Edit tracking data:
++++++++++++++++++++

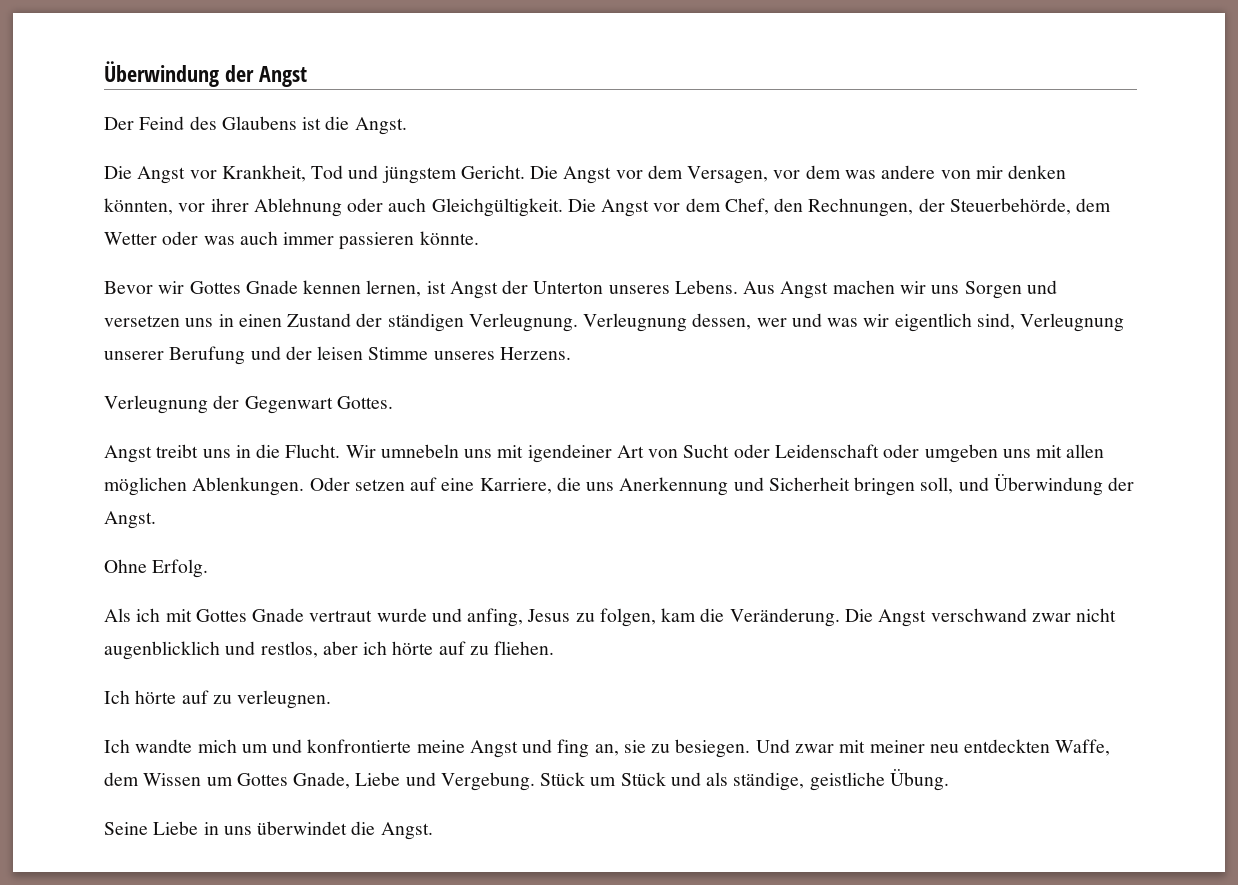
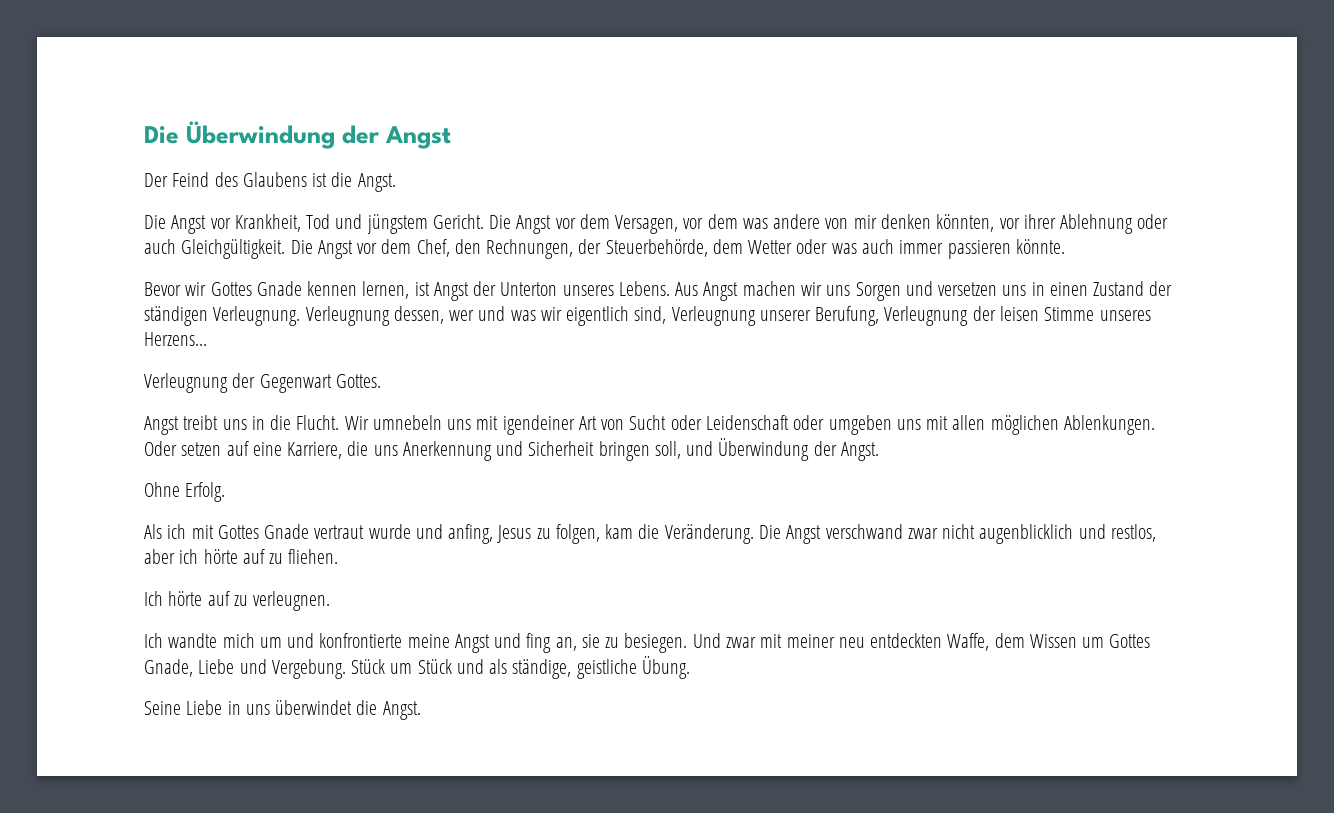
- Überwindung der Angst
+ Die Überwindung der Angst
- Verleugnung dessen, wer und was wir eigentlich sind, Verleugnung unserer Berufung und der leisen Stimme unseres Herzens.
+ Verleugnung dessen, wer und was wir eigentlich sind, Verleugnung unserer Berufung, Verleugnung der leisen Stimme unseres Herzens...

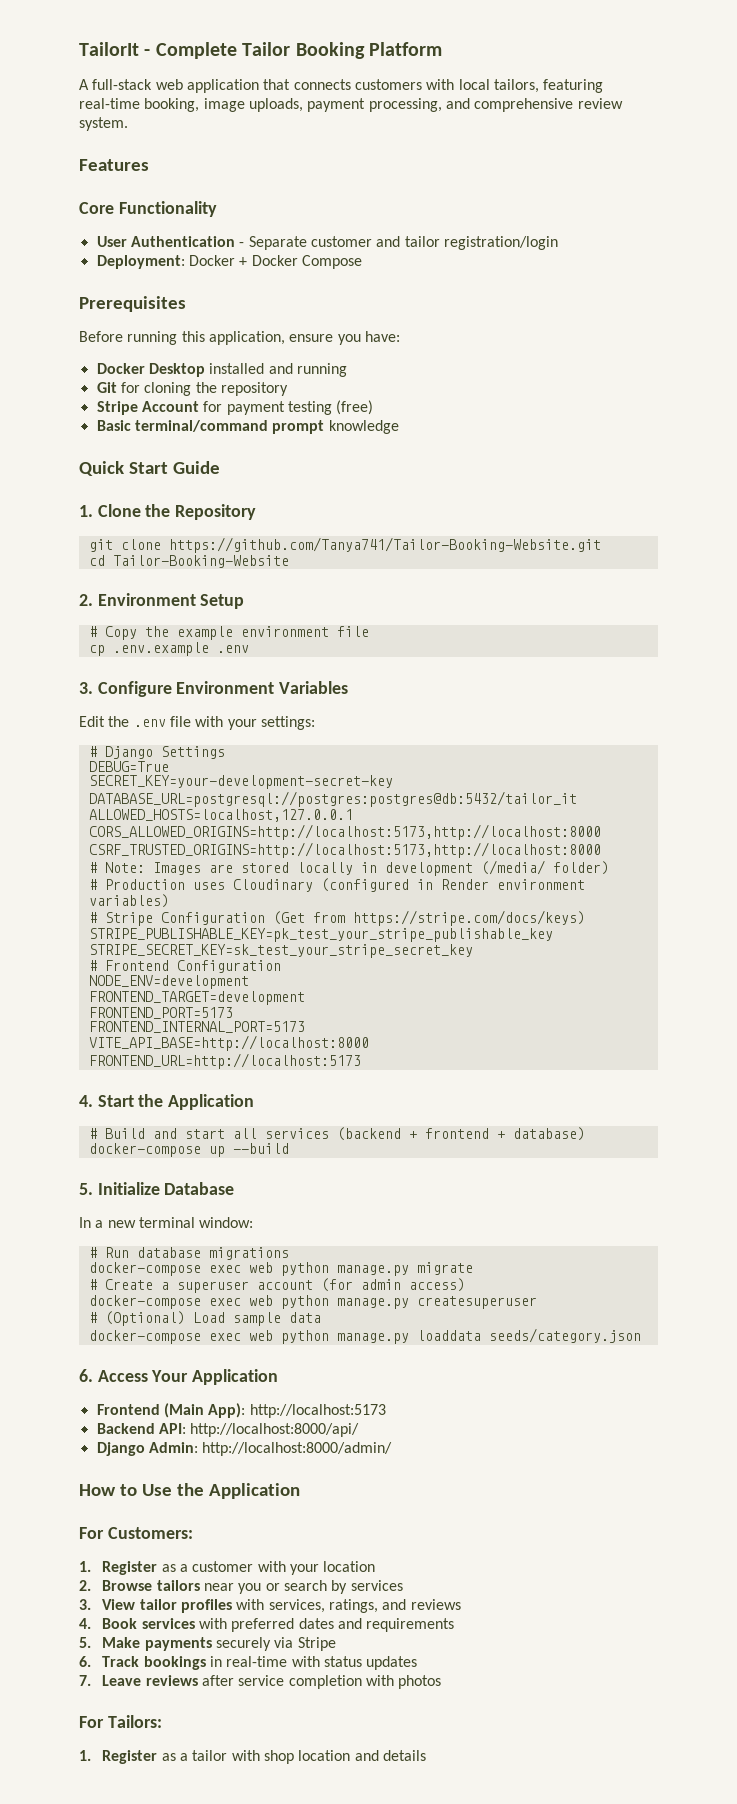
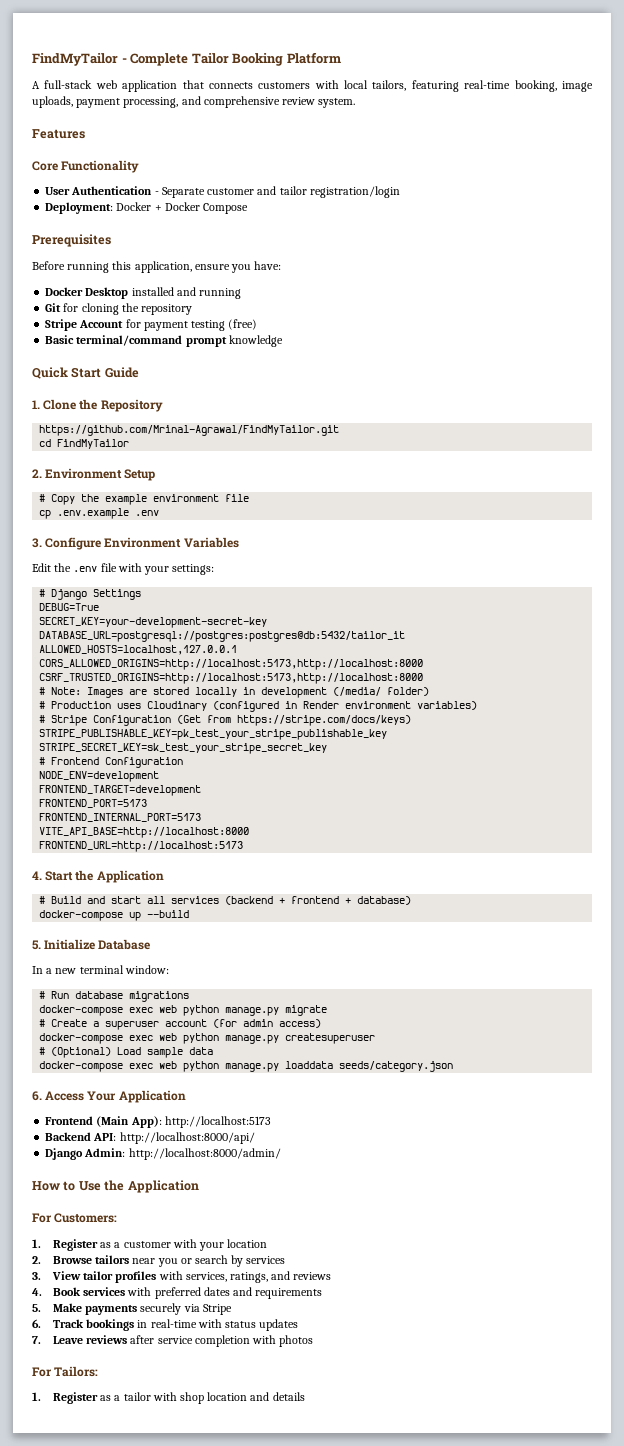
- TailorIt - Complete Tailor Booking Platform
+ FindMyTailor - Complete Tailor Booking Platform
- git clone https://github.com/Tanya741/Tailor-Booking-Website.git
+ https://github.com/Mrinal-Agrawal/FindMyTailor.git
- cd Tailor-Booking-Website
+ cd FindMyTailor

++++++++++++++++++++

All lines from the one containing "- git clone" to the last line above should be reproduced exactly, and no other lines should be given.

- git clone https://github.com/Tanya741/Tailor-Booking-Website.git
+ https://github.com/Mrinal-Agrawal/FindMyTailor.git
- cd Tailor-Booking-Website
+ cd FindMyTailor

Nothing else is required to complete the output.